Hodgkinson targets 42-year-old world record on home soil at London Diamond League
Keely Hodgkinson has confirmed she will target the oldest standing world record in track and field at July's London Diamond League, setting up a potential historic showdown on British soil.
Keely Hodgkinson will target the oldest standing world record in track and field at the London Diamond League on 19 July, the British middle-distance runner confirmed on 29 May 2026. The 24-year-old Olympic champion has indicated she intends to challenge Jarmila Kratochvílová's 1:53.28 mark, set at the 1983 Helsinki Championships — a record that has stood for 42 years and spans the entirety of Hodgkinson's lifetime.
The announcement represents a significant public declaration of intent from one of Britain's most decorated active athletes. Hodgkinson won Olympic silver at Tokyo 2020 before upgrading to gold at Paris 2024, establishing herself as the dominant force in women's 800m. Her personal best of 1:54.61, set at last year's London Diamond League, already ranks as the fourth-fastest time in history — yet still falls nearly 1.3 seconds short of the world record. That gap, by the standards of elite 800m performance, is substantial — but Hodgkinson's progression curve has made even improbable targets feel plausible.
Speaking to BBC Sport, Hodgkinson said she would "love" to break the record on home soil at the London Stadium, where she finished second to Ethiopia's Diribe Welteji in last year's meeting while clocking her personal best. The venue has historically produced fast times; the 2012 Olympics at the same stadium cemented the reputation of the London track as one of the fastest in the world. Hodgkinson's coach, Trevor Painter, has engineered a methodical improvement programme designed to peak for precisely this kind of occasion.
The Kratochvílová record sits in unusual territory. Set during an era when East German athletics was later implicated in systemic doping revelations, the mark has long been the subject of quiet skepticism within the sport — though no formal challenge to its legitimacy has succeeded. That context does not diminish Hodgkinson's ambition: targeting a record, even one with contested provenance, requires performing at a level that very few humans have ever approached. If Hodgkinson falls short, she will still have run times that place her among the elite performers the women's 800m has ever produced.
The tactical question is whether an outright assault on 1:53.28 is achievable through a conventional race structure. Elite women's 800m is typically run as a controlled tactical affair, with fast times often emerging from front-running performances rather than clock-chasing solo efforts. Hodgkinson's strength has historically been her finishing kick — her ability to outlast opponents over the final 200 metres rather than lead them from the front. Chasing a sub-1:54 target may require her to adopt a different approach, pushing the pace from the gun rather than trusting her sprint finish to overtake rivals.

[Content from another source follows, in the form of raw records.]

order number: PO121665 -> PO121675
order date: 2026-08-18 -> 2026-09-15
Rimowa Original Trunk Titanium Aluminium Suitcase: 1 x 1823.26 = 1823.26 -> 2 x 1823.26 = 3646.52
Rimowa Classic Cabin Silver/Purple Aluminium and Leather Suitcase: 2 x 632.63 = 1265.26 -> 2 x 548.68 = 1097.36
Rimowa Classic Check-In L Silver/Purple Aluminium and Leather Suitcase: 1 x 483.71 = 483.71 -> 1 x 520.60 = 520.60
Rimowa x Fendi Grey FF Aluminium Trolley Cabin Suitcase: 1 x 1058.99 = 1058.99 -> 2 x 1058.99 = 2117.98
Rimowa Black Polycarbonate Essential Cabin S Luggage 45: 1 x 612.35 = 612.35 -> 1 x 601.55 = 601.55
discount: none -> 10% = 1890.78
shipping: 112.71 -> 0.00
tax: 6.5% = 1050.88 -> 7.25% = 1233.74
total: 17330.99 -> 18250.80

Welteji, who beat Hodgkinson at last year's London Diamond League, will likely feature in the field. The Ethiopian ran 1:54.9 at the Nairobi World Athletics Championships in 2025, suggesting she is not so far off the record zone herself. A genuine pace battle at the front — rather than a solo time trial — would represent the most realistic path to the mark. Whether other athletes in the Diamond League circuit are willing to serve as pacemakers in service of Hodgkinson's attempt remains to be seen; pacing duties for a sub-1:54 effort are not an appealing assignment for rivals.
The London Diamond League meeting, broadcast live on BBC platforms, will likely generate significant domestic attention. Hodgkinson has become one of the few British athletes capable of anchoring a major athletics broadcast in the post-Bolt era. Her profile — quiet, measured, visibly invested in the sport's traditions — sits comfortably with audiences who value competence over performance. A record attempt, even one that falls short, would likely sustain that profile through the coming seasons.
The structural challenge for Hodgkinson is that breaking a 42-year-old record requires not merely maintaining her current trajectory but accelerating it at a moment when she is already approaching the physiological limits of her event. Elite athletics has not seen a female 800m world record broken outside a Championship context in two decades. The London Stadium will offer the conditions, the occasion, and the audience. Whether Hodgkinson's body and race strategy can deliver the remaining 1.3 seconds is the question that July will answer. What is already clear is that she intends to find out.
This desk covered Hodgkinson's Paris Olympic gold in August 2024 and her Diamond League personal best in July 2025. The BBC Sport thread provided the primary reporting basis for this article.